Initial transition process

Of old, the distribution was released from the URL

http://glitesoft.cern.ch/LCG-CAs/current/RPMS.production/

which was owned and managed by the gLite EMT. This URL will now change, so a clear explanation must bee sent to all sites when going to release 1.38. This is also the proper time to announce the new symlinked/OpenSSL1 format.

The new repository data for yum is

[EGI-trustanchors]
name=EGI-trustanchors
baseurl=http://repository.egi.eu/sw/production/cas/1/current/
gpgkey=http://repository.egi.eu/sw/production/cas/1/GPG-KEY-EUGridPMA-RPM-3
gpgcheck=1
enabled=1

which is (for 1.38) also available from http://repository.egi.eu/sw/production/cas/1/current/repo-files/egi-trustanchors.repo.

For sites that are updating, a simple

yum clean all
yum update lcg-CA

is sufficient. They will then get ca-polocy-egi-core and the other compat packages in one go. New sites can do

yum install ca-policy-egi-core

and be done with it.

This information will also be given on the release page https://wiki.egi.eu/wiki/EGI_IGTF_Release.

Notes on the CAdist probe

  • the list of required packages is based on parsing the old-style Yum header.info file. Once yum-arch has been completely replaced, this file should be created by hand and contain at least this one line:
     0:ca_policy_igtf-classic-([\d.]+)-.*
    where [\d.]+ contains a version number like "1.35"
  • the release date of the EGI distribution is taked from the Last-Modified header sent by the web server hosting the header.info file
  • The latest IGTF version and release date are taken from the CHANGES file at http://dist.eugridpma.info/distribution/igtf/current/CHANGES, which the utility expects to be in a specific format (see sources)
  • the grace period is always 7 days -- there is no means to enforce critical updates from the 'outside' of a site

Notes on the SAM tests

  • SAM tests need to be updated, specifically the "lcg-sam-client-sensors" and "grid-monitoring-probes-org.sam" and these need to be installed in production:
Hi Emir,

I've found back the instructions for generating those magic Python
dictionaries for the worker-node CA probes.

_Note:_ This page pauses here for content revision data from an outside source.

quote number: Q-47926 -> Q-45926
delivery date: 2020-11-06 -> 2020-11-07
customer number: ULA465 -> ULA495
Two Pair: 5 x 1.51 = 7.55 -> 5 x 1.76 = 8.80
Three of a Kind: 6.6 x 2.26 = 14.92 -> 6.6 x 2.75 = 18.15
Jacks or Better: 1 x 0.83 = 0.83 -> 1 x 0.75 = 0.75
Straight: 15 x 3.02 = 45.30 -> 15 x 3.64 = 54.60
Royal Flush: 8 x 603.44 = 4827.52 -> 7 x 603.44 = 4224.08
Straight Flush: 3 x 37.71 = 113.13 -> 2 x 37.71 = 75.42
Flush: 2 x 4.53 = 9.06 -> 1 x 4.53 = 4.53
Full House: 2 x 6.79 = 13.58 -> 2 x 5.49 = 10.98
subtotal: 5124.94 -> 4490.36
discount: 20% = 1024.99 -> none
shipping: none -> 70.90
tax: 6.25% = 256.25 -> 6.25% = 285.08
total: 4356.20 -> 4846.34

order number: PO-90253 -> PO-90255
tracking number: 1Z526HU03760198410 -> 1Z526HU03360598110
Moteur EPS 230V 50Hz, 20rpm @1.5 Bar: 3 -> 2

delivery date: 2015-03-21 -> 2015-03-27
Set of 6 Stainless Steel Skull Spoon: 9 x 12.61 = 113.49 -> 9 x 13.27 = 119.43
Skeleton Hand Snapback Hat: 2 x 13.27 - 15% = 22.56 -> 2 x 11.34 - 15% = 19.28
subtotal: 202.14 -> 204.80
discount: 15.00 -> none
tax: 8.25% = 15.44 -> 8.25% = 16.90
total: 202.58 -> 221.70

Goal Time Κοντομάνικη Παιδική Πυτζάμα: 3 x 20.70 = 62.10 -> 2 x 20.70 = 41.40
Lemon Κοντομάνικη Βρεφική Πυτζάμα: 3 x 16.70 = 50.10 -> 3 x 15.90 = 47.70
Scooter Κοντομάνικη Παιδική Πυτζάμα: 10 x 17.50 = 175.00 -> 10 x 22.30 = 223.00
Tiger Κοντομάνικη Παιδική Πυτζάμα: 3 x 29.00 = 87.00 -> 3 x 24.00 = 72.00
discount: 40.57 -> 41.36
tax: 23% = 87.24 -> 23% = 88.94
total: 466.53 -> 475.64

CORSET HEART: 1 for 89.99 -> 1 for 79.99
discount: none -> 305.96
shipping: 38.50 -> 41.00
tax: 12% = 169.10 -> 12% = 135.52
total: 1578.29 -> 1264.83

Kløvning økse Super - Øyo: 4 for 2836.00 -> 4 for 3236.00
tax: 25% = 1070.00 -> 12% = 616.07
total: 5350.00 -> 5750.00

You can do it in three steps:

- download the CE-sft-caver probe:
   wget http://svnweb.cern.ch/guest/sam/trunk/probes/src/wnjob/org.sam/probes/org.sam/sam/CE-sft-caver 

- download the to-be-latest RPMs in a separate directory:
    mkdir input && cd input && \
    wget -q -nH -nd -c -r -l 1 \
      http://repository.egi.eu/sw/stagerollout/cas/1/1.XX-R/current/RPMS/

  or if you want to use the production one
    wget -q -nH -nd -c -r -l 1 \
      http://repository.egi.eu/sw/production/cas/1/current/RPMS/

- REMOVE the 'dummyca' RPM:
    rm dummy-ca-certs-20090630-1.noarch.rpm

- move back up (keeps things clean)
    cd ..

- generate the dictionaries
    ./CE-sft-caver -a input -T
  (or use the "-u" option for an urgent update of 1 day)

- do something useful with the generated files

- update the RT ticket and allow it to be closed (thus installing
 the stagerollout/ version into production/)

However, there is a fundamental problem with the probe: it uses OpenSSL
to calculate the hashes, so the generated dictionaries work *either*
with OpenSSL 0.x, OR with OpenSSL1, but NOT with both. That is a
limitation of the probe itself.
So, generate the ca_data.dat file on a machine that matches the target
of the CE probes!

Anyway, the old-style probe has to go away, because it deals with
'removed' CAs in the wrong way. It will start complaining even if the
CA is still technically OK ...
Long live the new probe!